On Thu, 18 Dec 2008 06:03:43 -0000, flipper wrote:

On Sun, 14 Dec 2008 18:00:36 -0000, "Peter Hucker"
wrote:

On Sun, 14 Dec 2008 02:50:17 -0000, flipper wrote:

On Sat, 13 Dec 2008 19:48:06 -0000, "Peter Hucker"
wrote:

On Sat, 13 Dec 2008 03:45:04 -0000, flipper wrote:

On Tue, 09 Dec 2008 18:14:15 -0000, "Peter Hucker"
wrote:

On Tue, 09 Dec 2008 01:31:38 -0000, flipper wrote:

On Mon, 08 Dec 2008 18:07:18 -0000, "Peter Hucker"
wrote:

snip
snip

That might have some validity if there was anything useful added.

But needing twice the memory to run the same thing as before isn't any
'better' than needing twice the processor for the same performance.

It's not the same thing at all.

I was being generous but you're right. It's slower even with twice the
memory.

Slower at what process?

The 'process' of being a desktop computer.


That is not very specific.


The responsiveness of a system is dependant on the whole and not one
'process'.


Yes, but there must be something specific that you find slow. Display of graphics? File management? Opening an application?

What do you find it takes longer dto do? I have not yet found anything that is slower.


I don't find it credible when you fail to 'find' what is reported as a
common problem by scores of others.


It is only a problem evident on machines with limited RAM. I insist on at least 1-2GB for XP and 3-4GB for Vista. Memory is dirt cheap, you may aswell put in as much as the motherboard will take.

I have found several operations that are more efficient though. The filing system is much better at copying (you get more choices if files are to be overwritten for example, and renaming files doesn't highlight the extension).


The extra file copy options are good. Removing the navigation buttons
and folder status is not.


The only thing I've noticed missing is the "up one level" button in some "save as" dialogs.

I'm nowhere near a Vista computer right now, so I don't know what navigation buttons you're referring to exactly.

You mean 'features' like having to tell it twice over that, yes, you
really do want to run the program you already asked it to run?

I switched that off. Yes it was a silly idea, presumably intended to cover up some security problems.

You have to guess/presume?

You weren't supposed to take that word literally.

Then don't use the word.

What was I 'supposed' to do? Substitute whatever suits my fancy for
what you said?


Use context and stop pretending to be a robot.


The 'context' was you guessing as to the ''intent'.


It was me assuming you'd understand.

Or the
'productivity feature' of being able to make a video your background
instead of suffering with it in a window?

Never tried it.

Good choice. No reason to make it slower than it already is.

I do not find it slow. I had Windows XP 32 bit on a machine. I installed Windows Vista 64 bit on that machine

Try comparing apples to apples, like 64 bit to 64 bit or 32 bit to 32
bit.


It works in the favour of my argument, the 64 bit OS is more hefty, and I would expect it to be slower if anything.

and increased the memory from 1GB to 3GB.

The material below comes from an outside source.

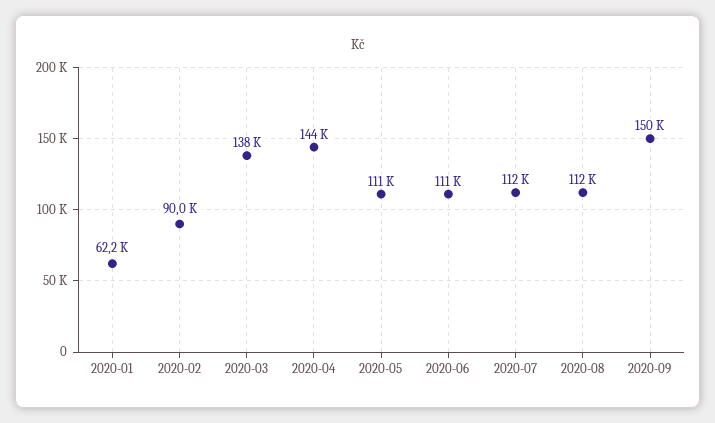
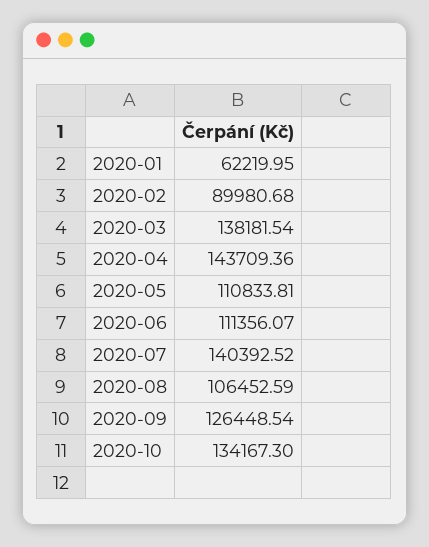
2020-07: 112000 -> 140392.52
2020-08: 112000 -> 106452.59
2020-09: 150000 -> 126448.54
2020-10: none -> 134167.3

That's three times the memory, not twice.


Who said "twice"?


Me, and it was the thing you were supposedly arguing with. But since
you're unable to remember what the heck you're arguing with, and too
lazy to look in the message to find it, I'll quote it he "But
needing twice the memory to run the same thing as before isn't any
'better' than needing twice the processor for the same performance."


All I was arguing about was that it runs just as fast with more memory. The precise amount more that you require I haven't measured, and is unimportant.

And in fact starts twice as fast.

I guess throwing up a splash screen works for you but I judge load
times by when things become fully operational.


From pressing the power switch to the network logon prompt is considerably faster. From the network logon prompt to everything being loaded and at full speed is about the same.


You seem to forget you're not the only one using the thing.


Why would it be slower depending who is using it? Computers don't have favourite users.

And of course, the biggie: transparent window borders. That one is so
useful I now print documents on special paper with cellophane around
the edges.

That is very useful. I don't have to peak under things to see stuff underneath.

What a joke.

Besides not being able to read anything through the 'transparent blur'
even if you could the odds that something 'useful' would, by
happenstance, be in just the right spot under the border makes it
useless.

I don't try to read through it, but I can see what's under it. It just looks more natural.

You mean 'looks pretty'.

Would you rather we all went back to the pre-GUI days?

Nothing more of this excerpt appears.